It could be a newfound maturity, or maybe it’s just exhaustion, but I think the academy can get along fine without my email replies for a day or two, or even three if this flu is as bad as everyone says. My research is not going to advance any for my fevered mistyped rantings on social media and autobiography, less still by my pitiful attempts at holding up a printout to read.

Who said I was so indispensable to … The Institution or The Life Of The Mind that I have to pretend to work when I am clearly not fit?

No one.

And yet, I’m sure I’m not the only one to ‘work’ while sick, or to feel awful for cancelling a class to hallucinate at home. Where did we all pick that up?

Forget it. From now on, when I’m sick, I’m sick, and I’m not getting out of my bathrobe until I’m well, or until it starts to smell too bad, or until I drop a glob of jam in the sleeve (okay, that last one happened today, and to be honest, I’m not ready to get out of the bathrobe yet).

Zzzzz.

heavy-handed metaphors · january blues

Snowed under

There is only one thing on everybody’s mind here in Edmonton, and that’s the snow. It has snowed, and snowed and snowed and snowed and snowed and snowed, virtually nonstop since New Year’s. Half a metre in the last ten days, more snow in 24 hours that we got in all of [name your month]: all it does is snow. As snow goes, it’s beautiful – light and fluffy, not your east coast cement – but it is undeniably plentiful. Not only is it hard to keep on top of the (ever-diminishing) pathways to the door, but we’re increasingly running out of places to put the stuff we shovel. To clear a little here is to pile a little more over there, until boom: avalanche.

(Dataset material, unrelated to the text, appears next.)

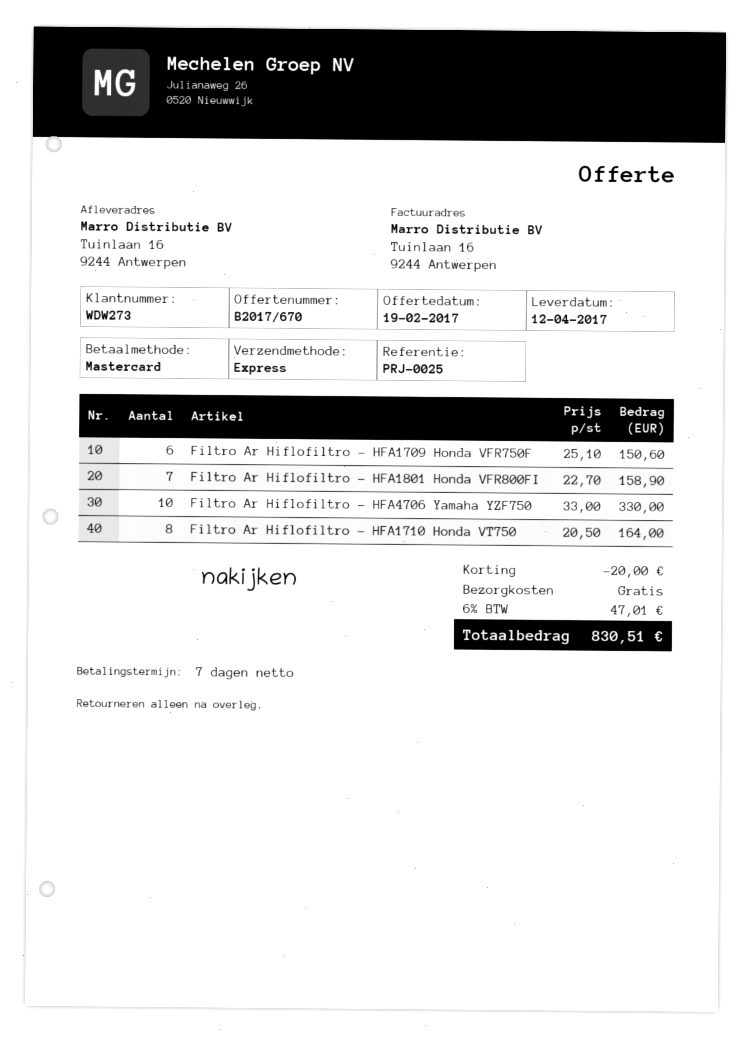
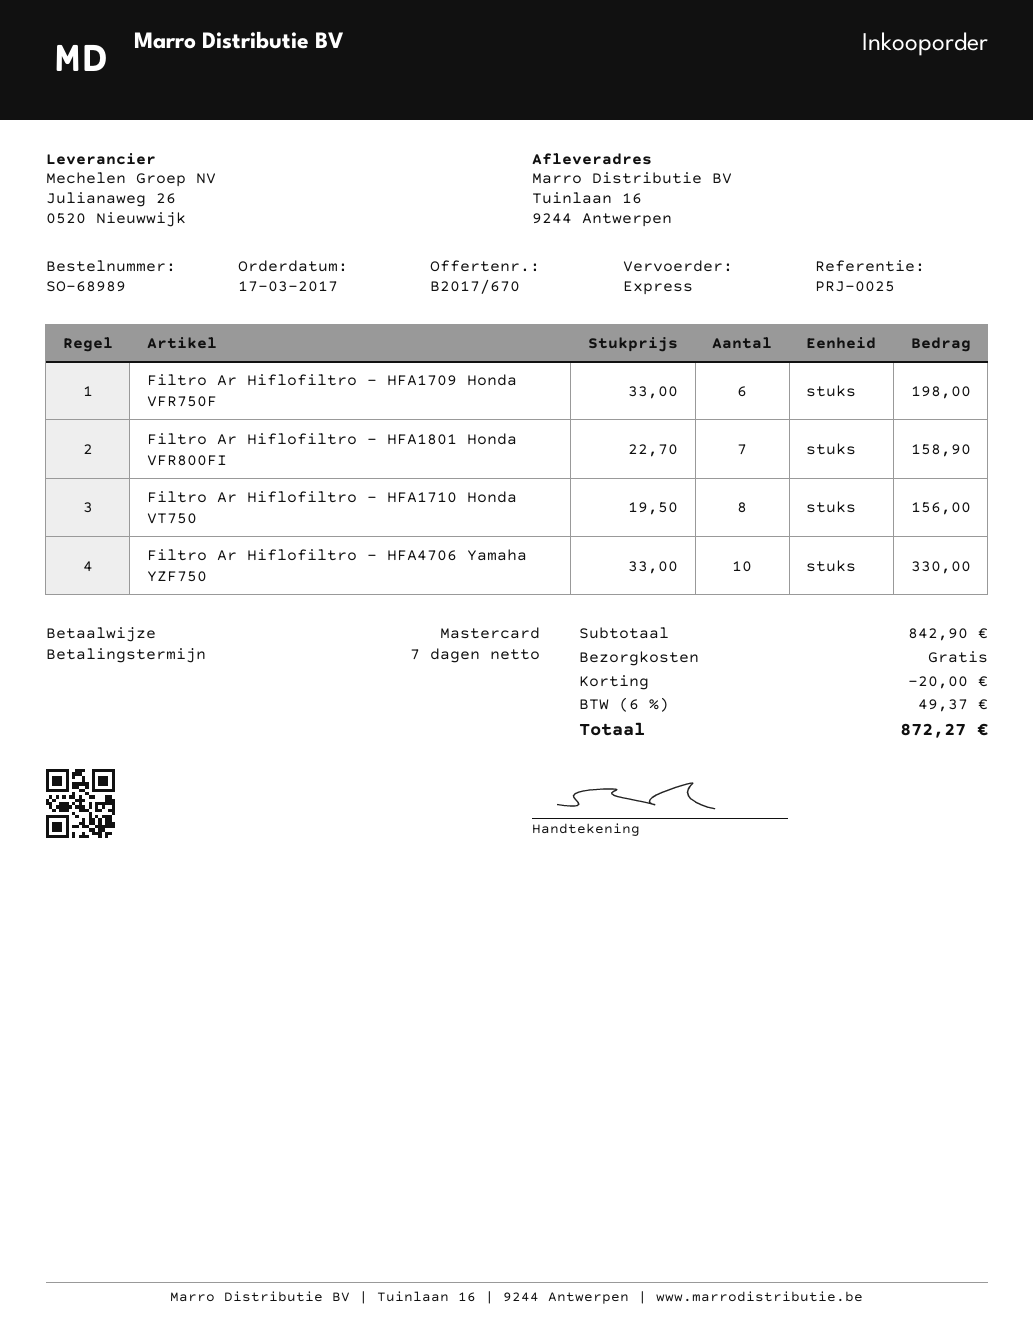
Filtro Ar Hiflofiltro - HFA1709 Honda VFR750F: 6 x 25.10 = 150.60 -> 6 x 33.00 = 198.00
Filtro Ar Hiflofiltro - HFA1710 Honda VT750: 8 x 20.50 = 164.00 -> 8 x 19.50 = 156.00
tax: 6% = 47.01 -> 6% = 49.37
total: 830.51 -> 872.27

Am I the only one who feels like this is a heavy-handed metaphor? We’re snowed under outdoors and, chez Dr Zwicker at least, snowed under indoors. There is a tunnel on my desk to match the tunnels to my house. I remember the days of smooth clear surfaces with a kind of disbelief, the same sensation I have when I look at my ranks of capri pants and short-sleeved blouses (why…?). The new normal is that every day you shovel and shovel, and as the newly-shoveled backslides onto the newly-cleared, you realize that the only real solution for this state of affairs is to have started shoveling way, way back – in August, say, or June – when you knew a storm like this was inevitable and you could at least have read the book you have to review, or started that dissertation chapter, or, or, or…

The consolation is that everybody’s in the same straits, and if facebook can be believed (and, really, when can’t it?), there is a kind of pleasure in sharing this particular misery. Don’t think snowed under. Think snowed in.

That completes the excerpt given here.